• **WHAT THE TASK ASKS**: Which lines of the entries contain the string "只能采用变通的方法"? Copy each of them.

• **SUPPLIED RECORDS**:

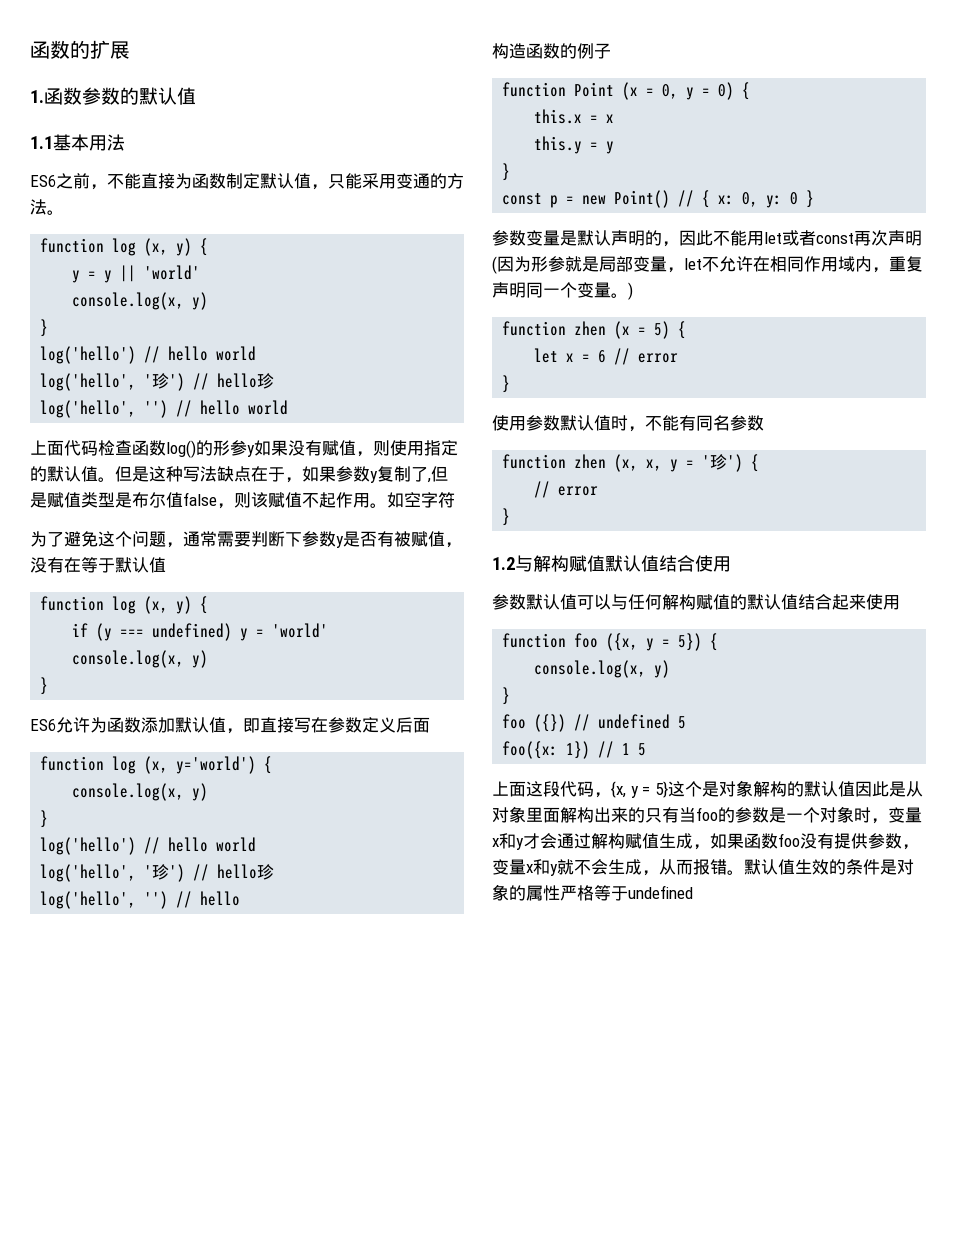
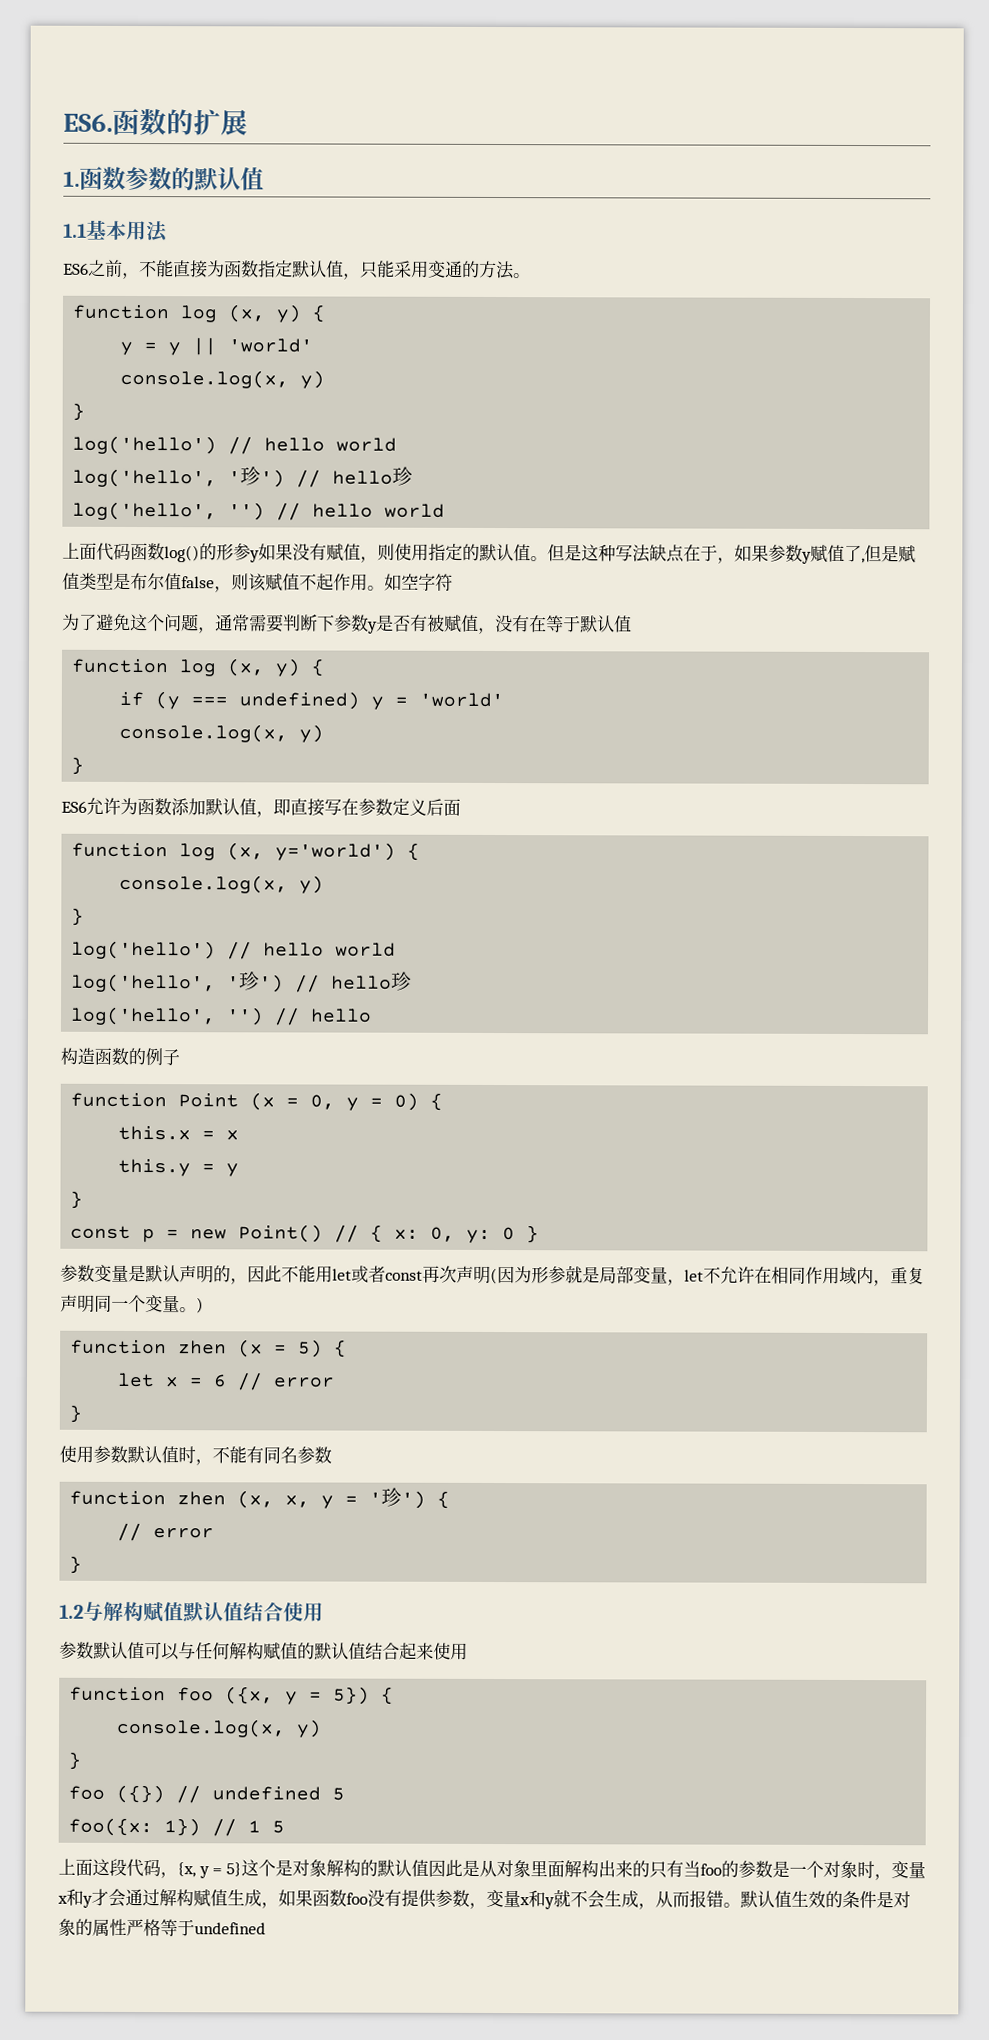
- 函数的扩展
+ ES6.函数的扩展
- ES6之前，不能直接为函数制定默认值，只能采用变通的方法。
+ ES6之前，不能直接为函数指定默认值，只能采用变通的方法。
- 上面代码检查函数log()的形参y如果没有赋值，则使用指定的默认值。
+ 上面代码函数log()的形参y如果没有赋值，则使用指定的默认值。
- 但是这种写法缺点在于，如果参数y复制了,但是赋值类型是布尔值false，则该赋值不起作用。
+ 但是这种写法缺点在于，如果参数y赋值了,但是赋值类型是布尔值false，则该赋值不起作用。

• **REPLY**:
- ES6之前，不能直接为函数制定默认值，只能采用变通的方法。
+ ES6之前，不能直接为函数指定默认值，只能采用变通的方法。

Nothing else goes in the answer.